Em 1490 as relíquias de São Maron foram trasladadas para um lindo santuário na Catedral de Volperino em Foligno, ao lado de uma estátua do santo em prata.

quarta-feira, 13 de fevereiro de 2013

Santa Catarina de Ricci


13/02 - Pertencia à nobre família Ricci, em Itália, onde nasceu em 1522. Quando pequena, Catarina fez uma experiência com irmãs religiosas, mas com o passar do tempo saiu e voltou para casa sem perder a disciplina e o desejo da vida consagrada.
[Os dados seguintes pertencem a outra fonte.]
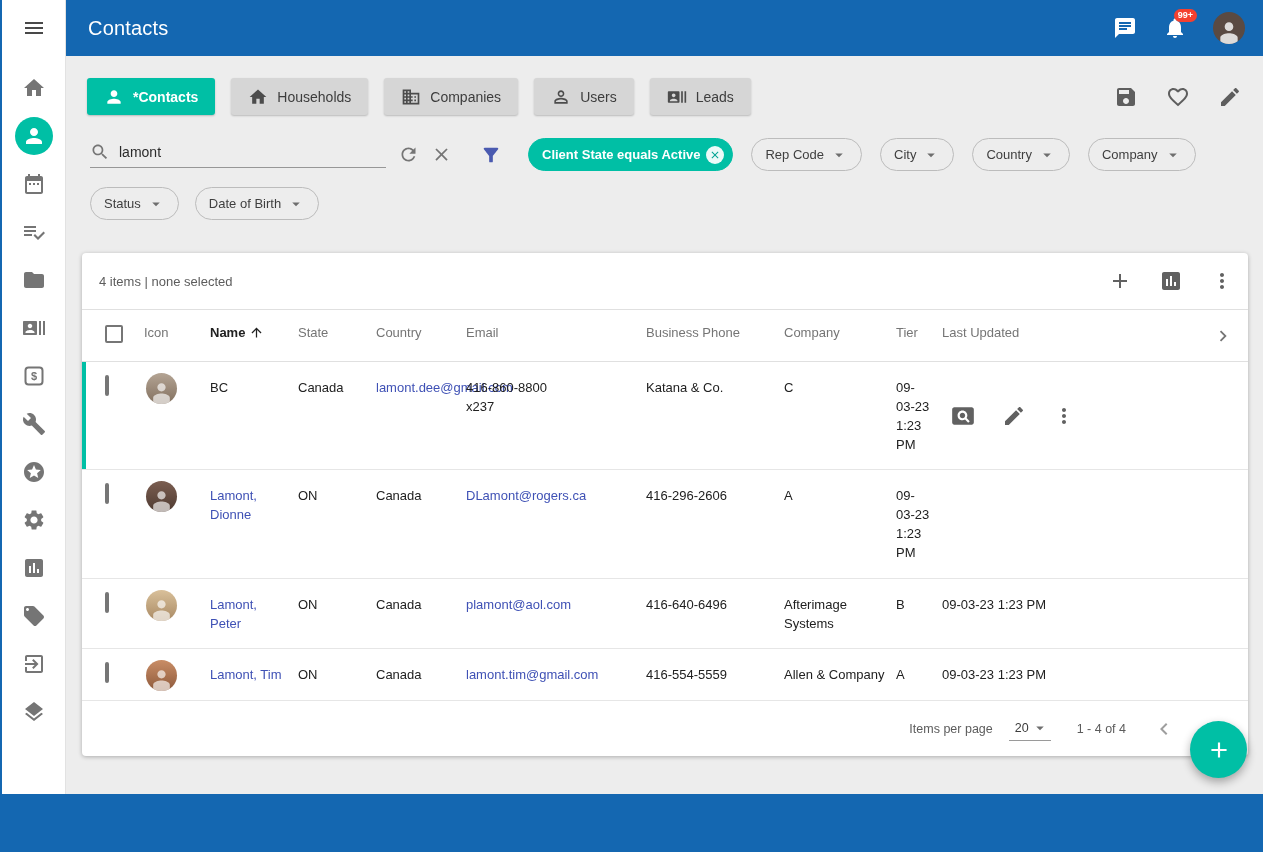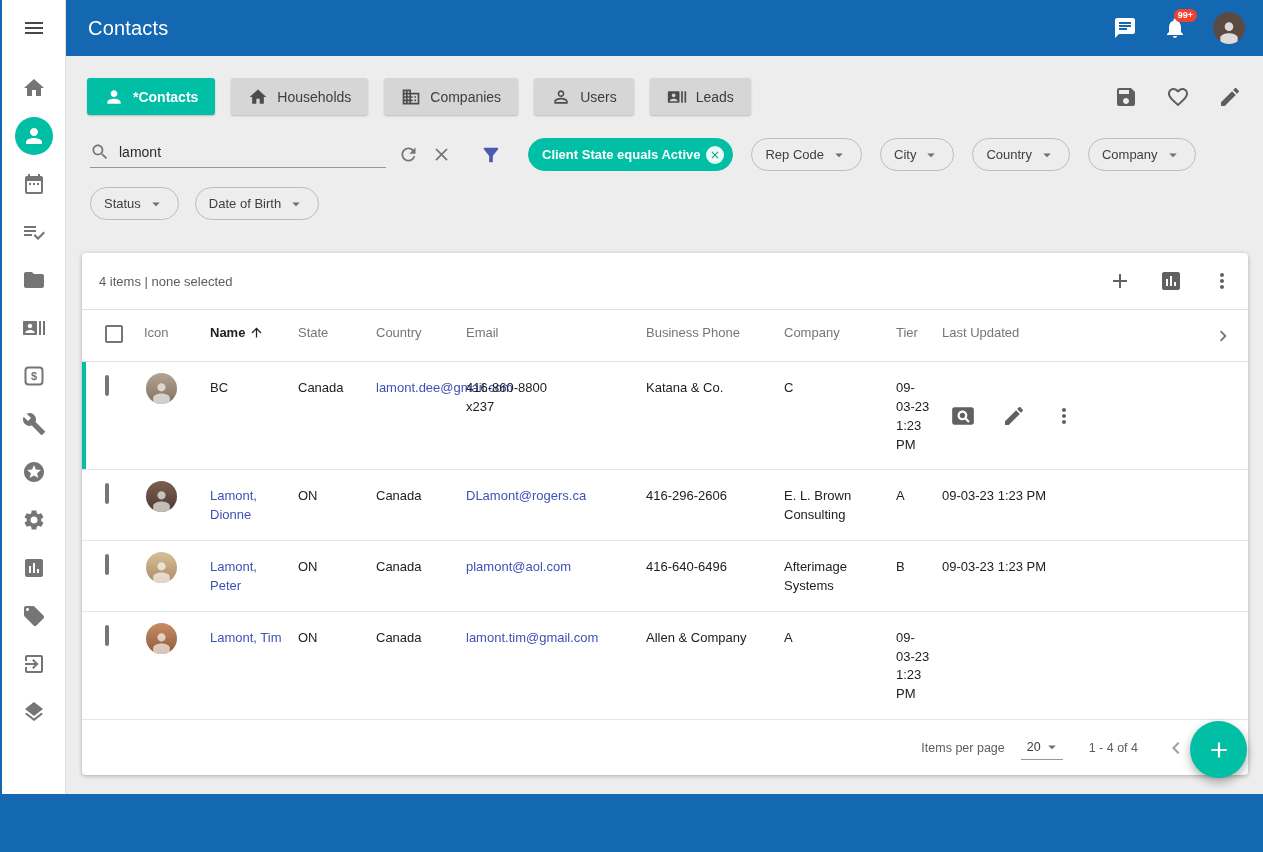--- a/index.html
+++ b/index.html
@@ -115,21 +115,21 @@
   .av0 { background: linear-gradient(#b4a494, #82705f); }
   .av1 { background: linear-gradient(#7b5e51, #4e3a31); }
   .av2 { background: linear-gradient(#d9c09a, #a98a64); }
   .av3 { background: linear-gradient(#c98d66, #8e5a3c); }
   .actions-cell { align-self: center; display: flex; align-items: center; gap: 26px;
     justify-content: flex-end; padding-right: 16px; }
   .actions-cell .flat-icon-btn svg { fill: #616161; }
   .actions-cell .preview svg { width: 26px; height: 26px; }
 
   .pagination { height: 55px; display: flex; align-items: center; justify-content: flex-end;
-    padding-right: 10px; font-size: 12.5px; color: #5c5c5c; }
+    padding-right: 22px; font-size: 12.5px; color: #5c5c5c; }
   .page-size { display: inline-flex; align-items: center; gap: 2px; margin: 0 26px 0 16px;
     border-bottom: 1px solid #9a9a9a; padding: 2px 2px 3px 6px; cursor: pointer; color: #3c3c3c; }
   .page-size svg { width: 18px; height: 18px; fill: #6e6e6e; }
   .range { margin-right: 22px; }
   .pg-btn { background: none; border: none; cursor: pointer; padding: 4px; display: flex; }
   .pg-btn svg { width: 24px; height: 24px; fill: #9e9e9e; }
   .pg-btn.next { margin-left: 14px; }
 
   .fab { position: absolute; right: 16px; bottom: 16px; width: 57px; height: 57px;
     border-radius: 50%; background: #00bfa5; border: none; cursor: pointer;
@@ -576,21 +576,20 @@
                 <svg>
                   <use href="#i-face"></use>
                 </svg>
               </span>
             </div>
           <div class="cell"><a href="#">Lamont, Dionne</a></div>
           <div class="cell">ON</div>
           <div class="cell">Canada</div>
           <div class="cell"><a href="#">DLamont@rogers.ca</a></div>
           <div class="cell pre">416-296-2606</div>
-          <div class="cell">E. L. Brown Consulting</div>
           <div class="cell">A</div>
           <div class="cell">09-03-23 1:23 PM</div>
           <div class="actions-cell"></div>
         </div>
 
         <div class="grid-row trow">
           <div class="cb-cell"><span class="cb"></span></div>
           <div class="avatar-cell">
               <span class="avatar av2">
                 <svg>
@@ -615,20 +614,21 @@
               <span class="avatar av3">
                 <svg>
                   <use href="#i-face"></use>
                 </svg>
               </span>
             </div>
           <div class="cell"><a href="#">Lamont, Tim</a></div>
           <div class="cell">ON</div>
           <div class="cell">Canada</div>
           <div class="cell"><a href="#">lamont.tim@gmail.com</a></div>
+          <div class="cell pre">416-554-5559</div>
           <div class="cell">Allen &amp; Company</div>
           <div class="cell">A</div>
           <div class="cell">09-03-23 1:23 PM</div>
           <div class="actions-cell"></div>
         </div>
 
         <div class="pagination">
           <span>Items per page</span>
           <span class="page-size">
             <span>20</span>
Apesar de ter tido muitas oportunidades, Catarina não quis casar-se, preferindo a vida totalmente entregue a Deus num convento Dominicano.

No convento, buscou viver a pura alegria, o sofrimento, a humildade e o desejo profundo de imitar Santa Catarina de Sena. O seu modelo de espiritualidade era pautado por Jesus Crucificado cuja paixão e morte contemplava de tal forma que alcançou a graça de comungar misticamente com o seu sofrimentos.

Os dons místicos de Santa Catarina em nada eram motivo de orgulho e a sua vida comunitária era tão encarnada no carisma que chegou a ser no convento mestra de noviças e depois, por quase quarenta e dois anos, superiora. Mulher santa, equilibrada e de espírito engenhoso, Santa Catarina de Ricci foi amiga de Santos homens e fecunda escritora que recomendava o domínio de si, a luta e a mortificação dos sentidos para se abrir a graça da alegria e paz. Recomendava a devoção à sagrada paixão e morte de Cristo,bem como a docilidade ao Espírito Santo para se chegar ao total abandono aos braços do Pai e à sua Vontade.